▸ Problem to work on: Find every line in the entries that holds the string "buffer" and report it.

▸ Material for this exercise:

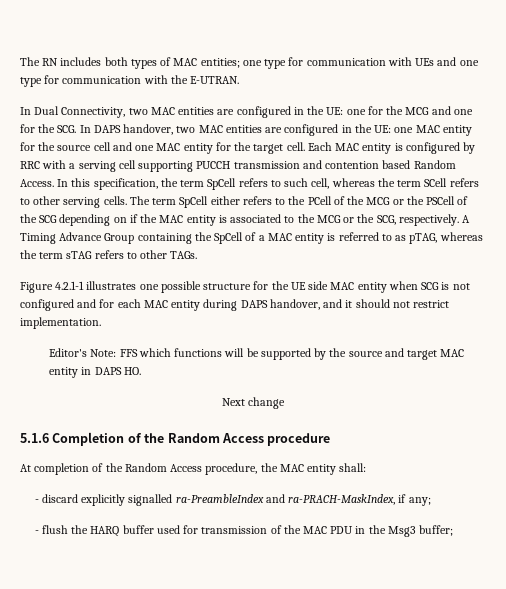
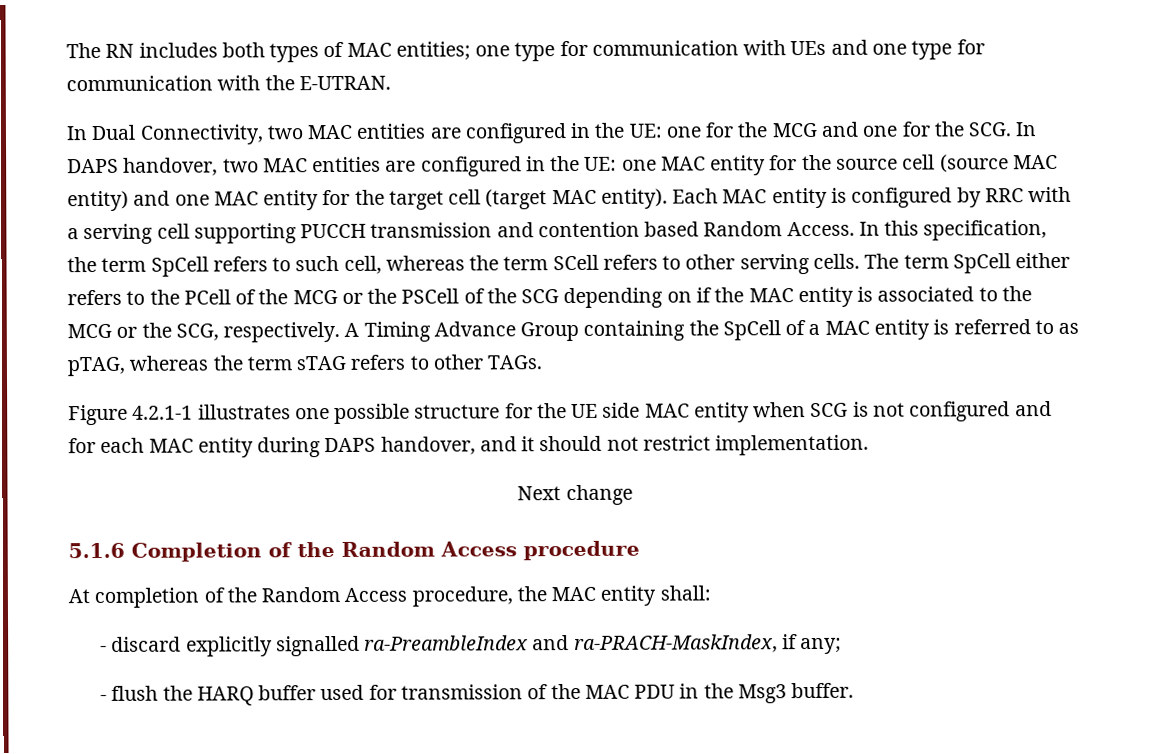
- In Dual Connectivity, two MAC entities are configured in the UE: one for the MCG and one for the SCG. In DAPS handover, two MAC entities are configured in the UE: one MAC entity for the source cell and one MAC entity for the target cell.
+ In Dual Connectivity, two MAC entities are configured in the UE: one for the MCG and one for the SCG. In DAPS handover, two MAC entities are configured in the UE: one MAC entity for the source cell (source MAC entity) and one MAC entity for the target cell (target MAC entity).
- Editor's Note: FFS which functions will be supported by the source and target MAC entity in DAPS HO.
- - flush the HARQ buffer used for transmission of the MAC PDU in the Msg3 buffer;
+ - flush the HARQ buffer used for transmission of the MAC PDU in the Msg3 buffer.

▸ Answer box:
- - flush the HARQ buffer used for transmission of the MAC PDU in the Msg3 buffer;
+ - flush the HARQ buffer used for transmission of the MAC PDU in the Msg3 buffer.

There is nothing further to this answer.